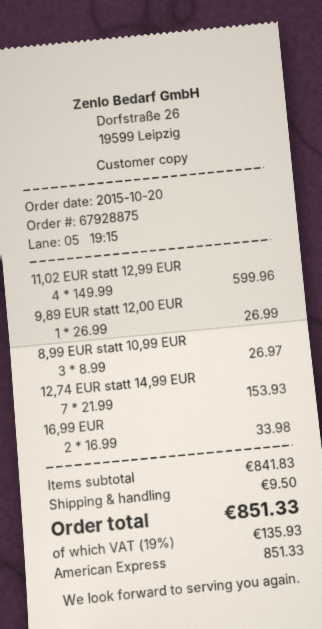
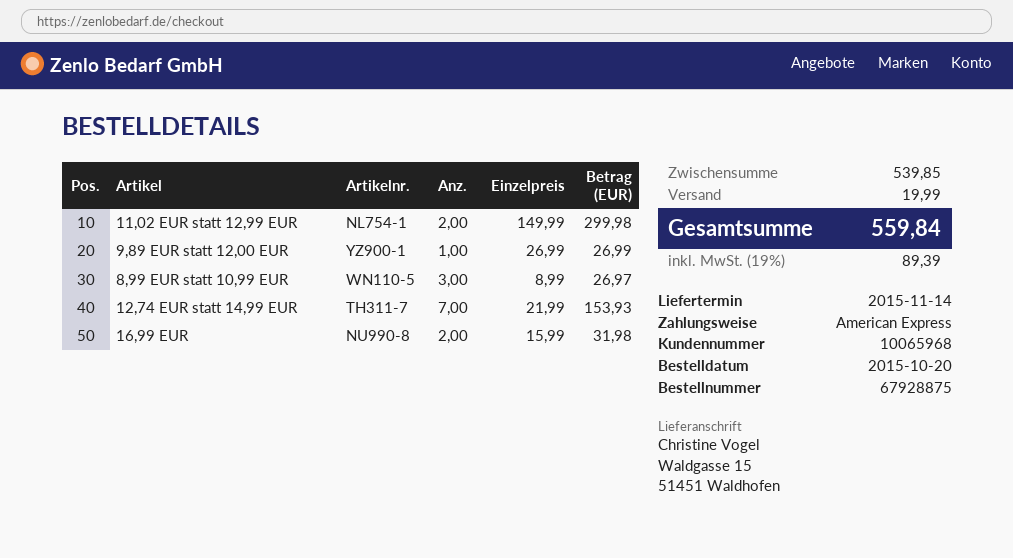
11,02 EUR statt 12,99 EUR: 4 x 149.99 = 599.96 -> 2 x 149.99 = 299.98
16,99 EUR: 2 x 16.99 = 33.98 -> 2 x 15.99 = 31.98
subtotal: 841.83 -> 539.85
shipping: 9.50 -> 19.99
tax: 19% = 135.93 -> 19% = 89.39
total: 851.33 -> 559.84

▸ **WHAT IS NEEDED**
Everything from the line containing "16,99 EUR: 2" through the final line above must be copied exactly, with both ends kept.

▸ **OUTPUT FOR THIS EXERCISE**
16,99 EUR: 2 x 16.99 = 33.98 -> 2 x 15.99 = 31.98
subtotal: 841.83 -> 539.85
shipping: 9.50 -> 19.99
tax: 19% = 135.93 -> 19% = 89.39
total: 851.33 -> 559.84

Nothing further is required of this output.